Gruppo della Marmolada - questo è un gruppo vasto, con tanti sottogruppi. Distingueremo le varie aree di attrazione principale.
Nella zona del Fedàia sono state aperte viette moderne sulle placconate degli speroni che emergono dal ghiacciaio, ma esiste anche la temibile via Mariacher sul Sasso delle Undici (VII+).

Vie impegnative attendono anche sulla altissima Roda del Mulòn (Vernèl).

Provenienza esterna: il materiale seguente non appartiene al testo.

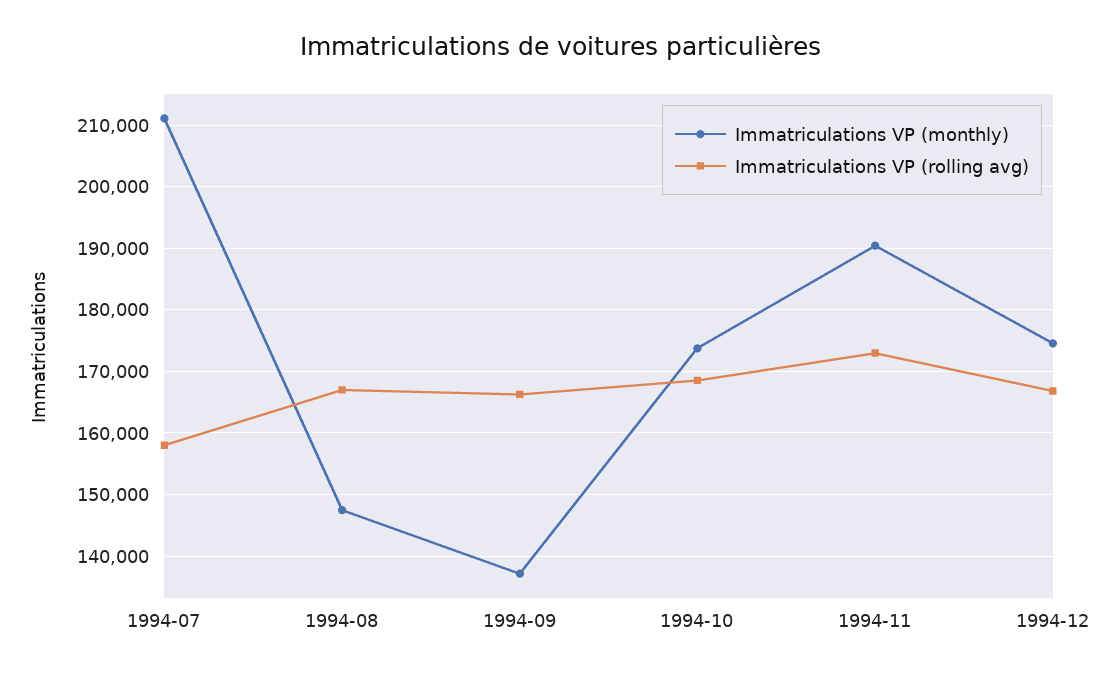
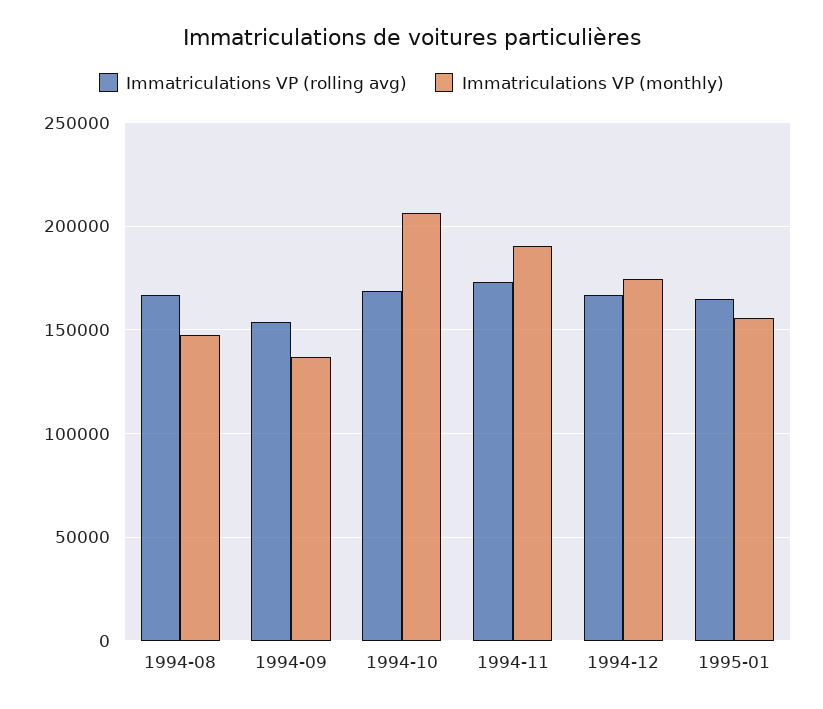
Immatriculations VP (monthly), 1994-07: 211000 -> none
Immatriculations VP (rolling avg), 1994-07: 158000 -> none
Immatriculations VP (rolling avg), 1994-09: 166000 -> 155000
Immatriculations VP (monthly), 1994-10: 174000 -> 205000
Immatriculations VP (rolling avg), 1995-01: none -> 165000
Immatriculations VP (monthly), 1995-01: none -> 155000

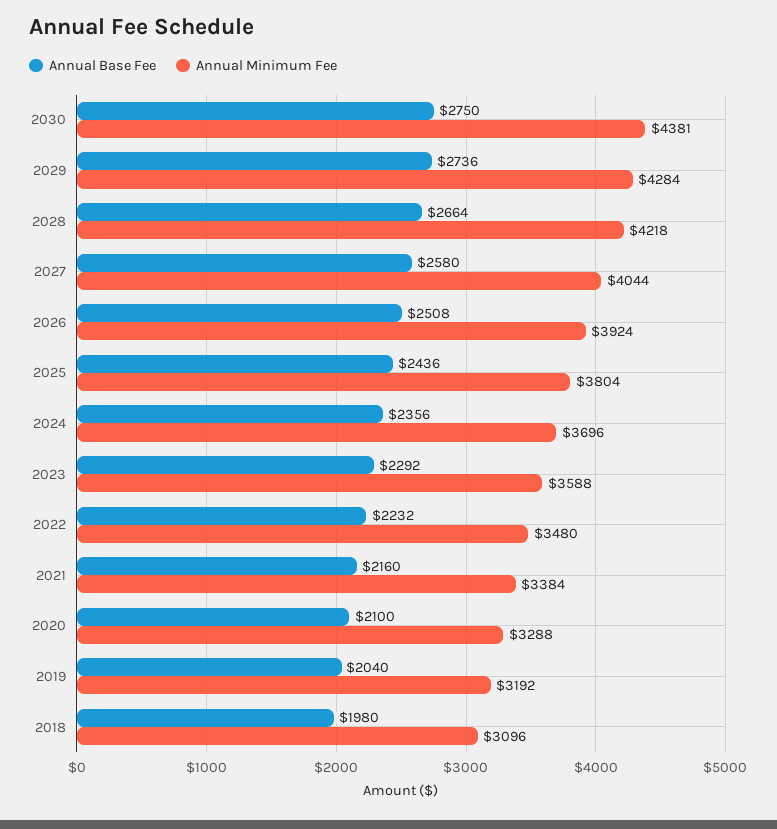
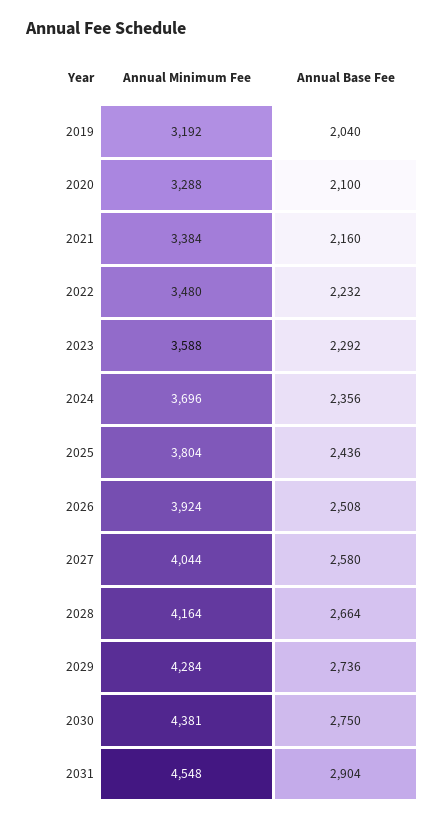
Annual Minimum Fee, 2028: 4218 -> 4164
Annual Base Fee, 2018: 1980 -> none
Annual Minimum Fee, 2018: 3096 -> none
Annual Minimum Fee, 2031: none -> 4548
Annual Base Fee, 2031: none -> 2904

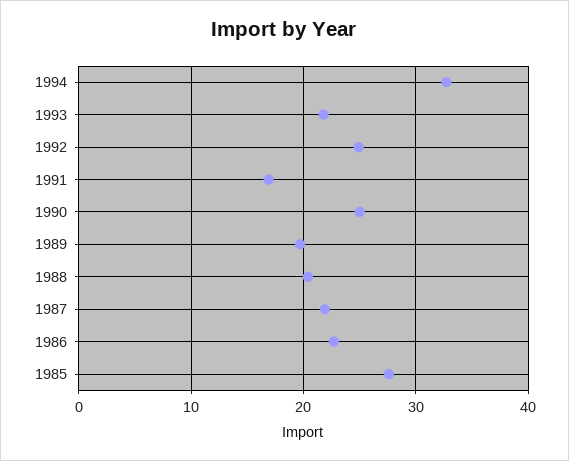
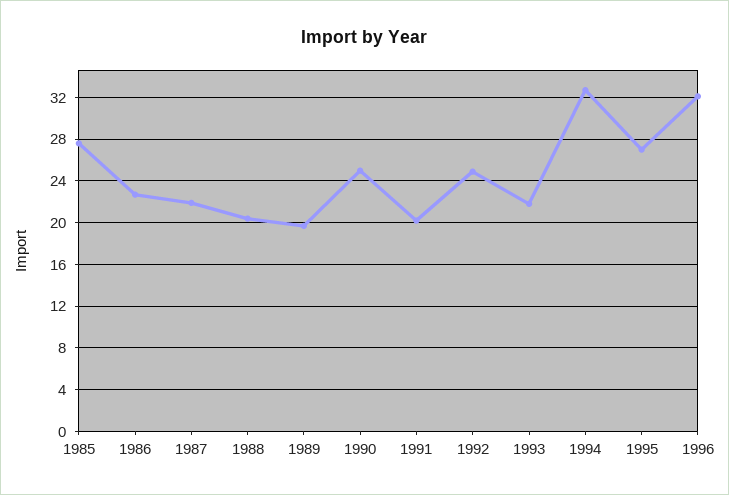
1991: 17 -> 20
1995: none -> 27
1996: none -> 32

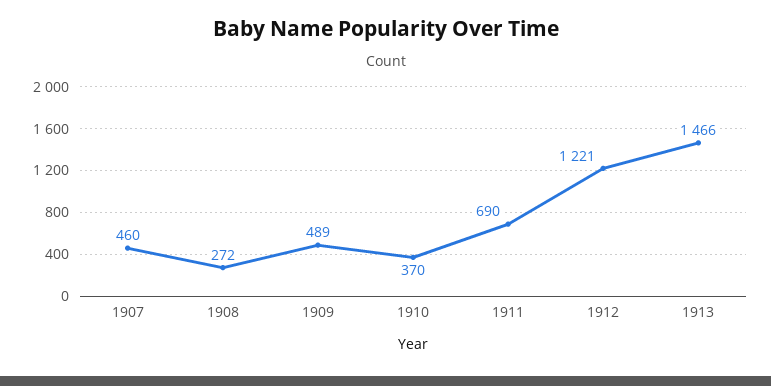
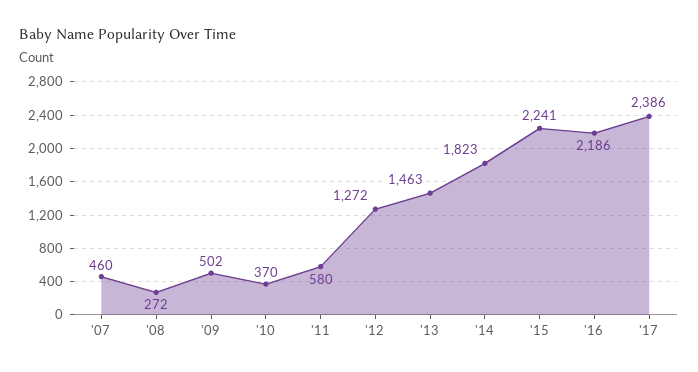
1909: 489 -> 502
1911: 690 -> 580
1912: 1221 -> 1272
1913: 1466 -> 1463
'14: none -> 1823
'15: none -> 2241
'16: none -> 2186
'17: none -> 2386

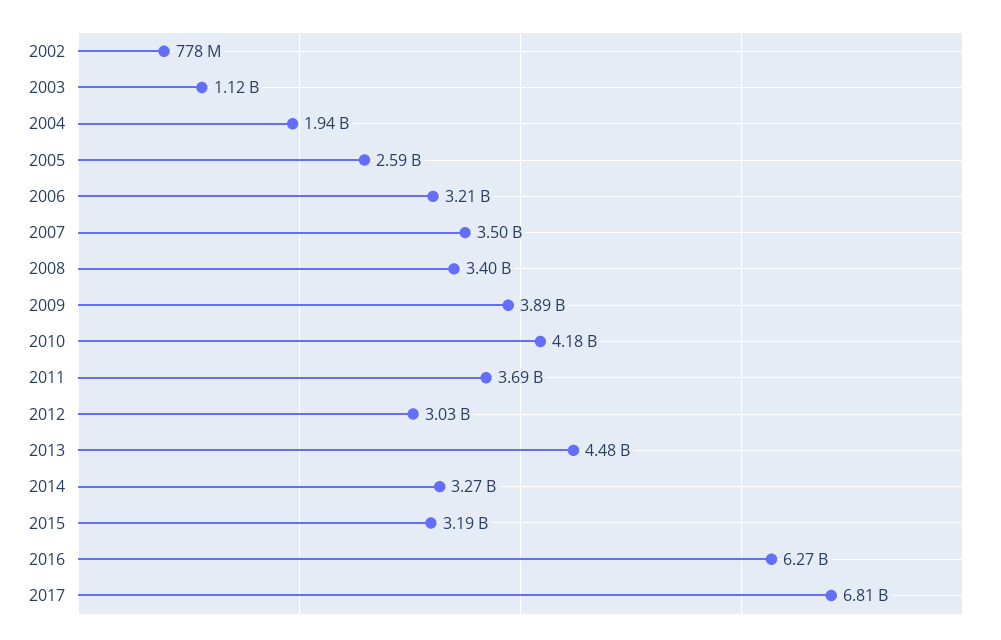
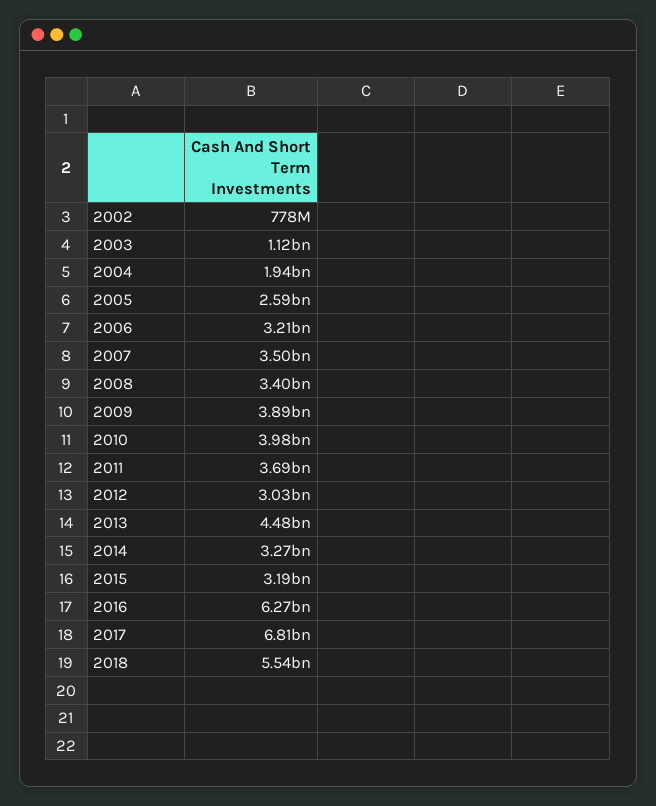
2010: 4180000000 -> 3980000000
2018: none -> 5540000000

La grandissima parete Sud della Marmolada offre attualmente oltre 90 vie, tutte impegnative e molto celebri. Solo qualche nome, faremo; il punto di partenza è dato dal frequentato rifugio Falier (accesso da Malga Ciapèla): controllate bene gli orari dell'ultima corsa della funivia, altrimenti vi toccherà bivaccare o scendere il ghiacciaio in pedule!

Punta Penìa, via Soldà (VI+), pilastro Micheluzzi (VI) e via classica (IV, 650 m); c'è anche la via Messner o dei Sudtirolesi (VI-VII).

Punta di Rocca, vie Gogna (VI e VII), Vinatzer (idem)

Marmolada di Ombretta: vie Castiglioni (IV) e poi, senza essere completi (sono tutte vie dure, VI e oltre!): Attraverso il Pesce, Ali baba, Zulum Babalum, Tempi Moderni, Don Chisciotte, Sancho Panza, Schwalbenschwanz, Futura, Ideale, Abrakadabra, etc. etc. Molto meno frequentate, invece, le vie superdure sul settore del Piz Seràuta.

Sopra la Val del Biòis ci sono le Cime dell'Auta: vi è almeno una via degna di essere ripetuta, la Tissi (V); da Valfreda, sulla strada del Passo di San Pellegrino, si potrà salire a scalare la isolata Torre del Formentòn (via Murer, V).